TASK DIRECTIONS.
The records are set out below this line. Return exactly the lines from the one containing "Lacdo camera case" through the last, and exclude the pictures.
(RECORDED DATA)
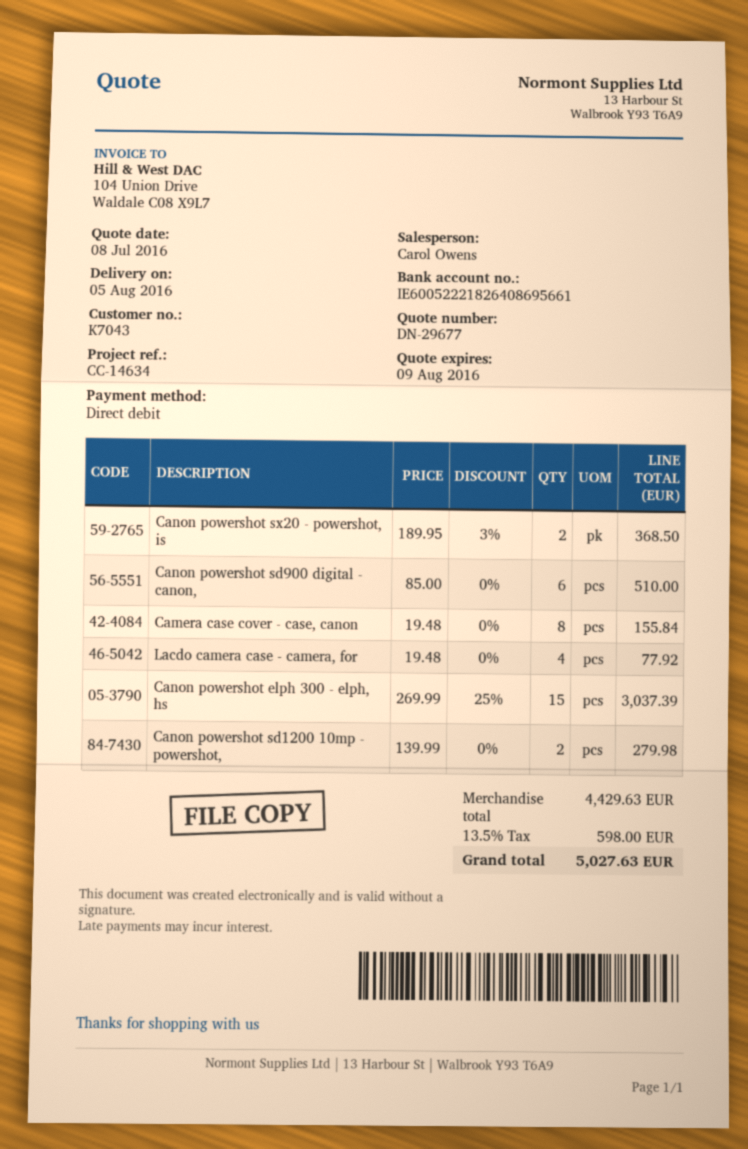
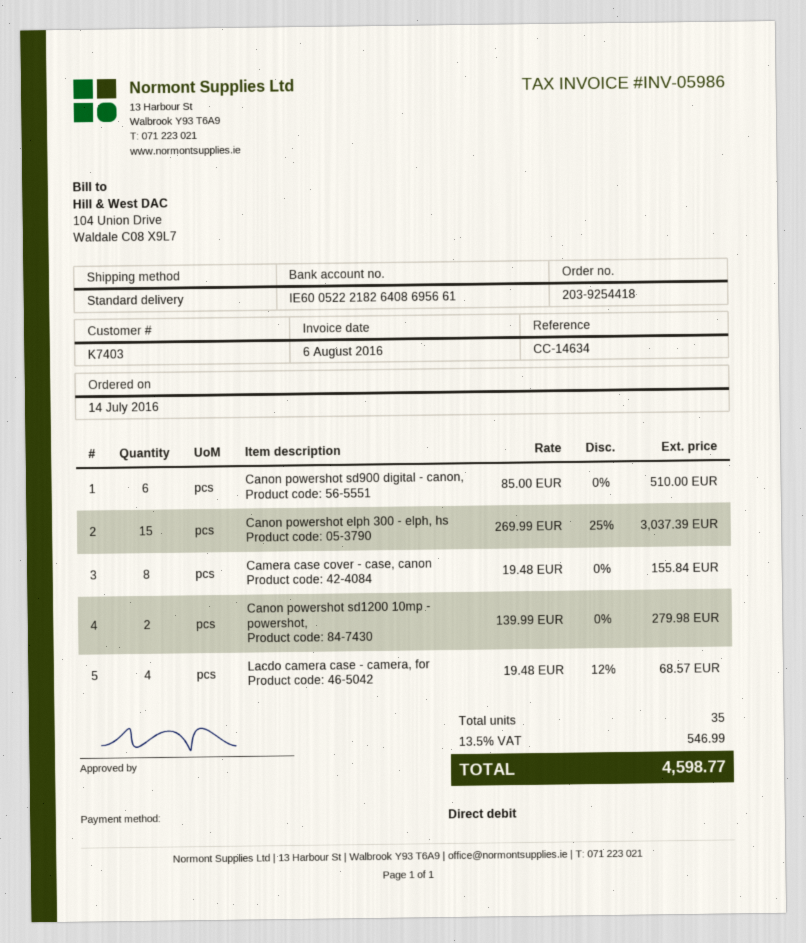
customer number: K7043 -> K7403
Canon powershot sx20 - powershot, is: 2 x 189.95 - 3% = 368.50 -> none
Lacdo camera case - camera, for: 4 x 19.48 = 77.92 -> 4 x 19.48 - 12% = 68.57
tax: 13.5% = 598.00 -> 13.5% = 546.99
total: 5027.63 -> 4598.77

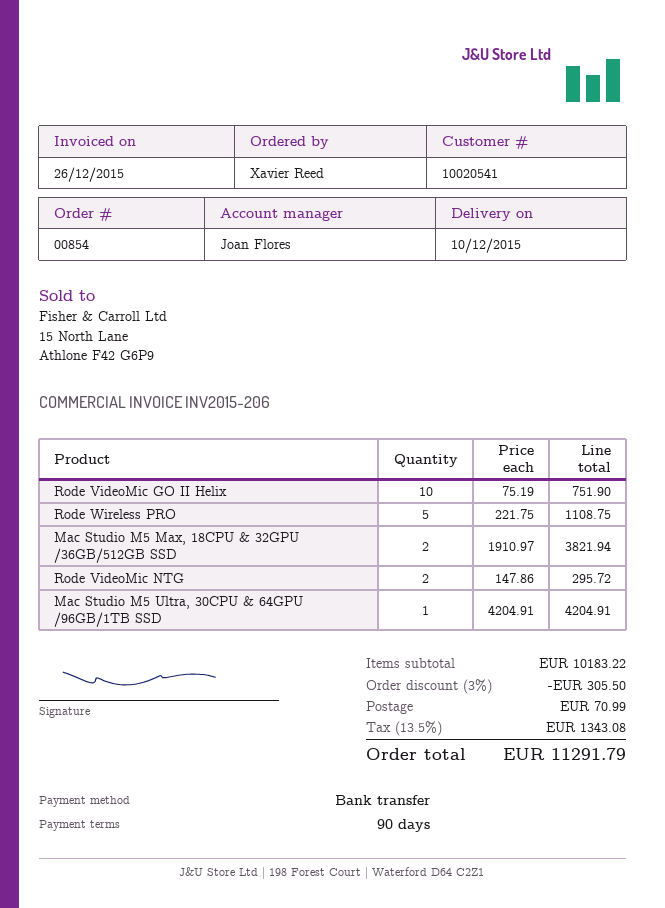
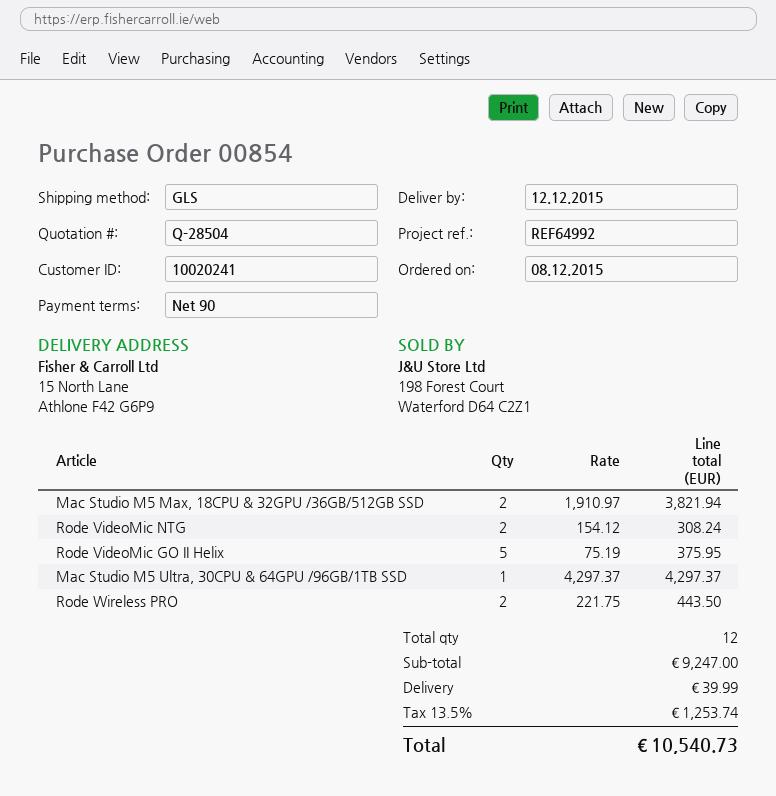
delivery date: 2015-12-10 -> 2015-12-12
customer number: 10020541 -> 10020241
Rode VideoMic GO II Helix: 10 x 75.19 = 751.90 -> 5 x 75.19 = 375.95
Rode Wireless PRO: 5 x 221.75 = 1108.75 -> 2 x 221.75 = 443.50
Rode VideoMic NTG: 2 x 147.86 = 295.72 -> 2 x 154.12 = 308.24
Mac Studio M5 Ultra, 30CPU & 64GPU /96GB/1TB SSD: 1 x 4204.91 = 4204.91 -> 1 x 4297.37 = 4297.37
subtotal: 10183.22 -> 9247.00
discount: 3% = 305.50 -> none
shipping: 70.99 -> 39.99
tax: 13.5% = 1343.08 -> 13.5% = 1253.74
total: 11291.79 -> 10540.73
(End RECORDED DATA)
RESPONSE AREA.
Lacdo camera case - camera, for: 4 x 19.48 = 77.92 -> 4 x 19.48 - 12% = 68.57
tax: 13.5% = 598.00 -> 13.5% = 546.99
total: 5027.63 -> 4598.77

delivery date: 2015-12-10 -> 2015-12-12
customer number: 10020541 -> 10020241
Rode VideoMic GO II Helix: 10 x 75.19 = 751.90 -> 5 x 75.19 = 375.95
Rode Wireless PRO: 5 x 221.75 = 1108.75 -> 2 x 221.75 = 443.50
Rode VideoMic NTG: 2 x 147.86 = 295.72 -> 2 x 154.12 = 308.24
Mac Studio M5 Ultra, 30CPU & 64GPU /96GB/1TB SSD: 1 x 4204.91 = 4204.91 -> 1 x 4297.37 = 4297.37
subtotal: 10183.22 -> 9247.00
discount: 3% = 305.50 -> none
shipping: 70.99 -> 39.99
tax: 13.5% = 1343.08 -> 13.5% = 1253.74
total: 11291.79 -> 10540.73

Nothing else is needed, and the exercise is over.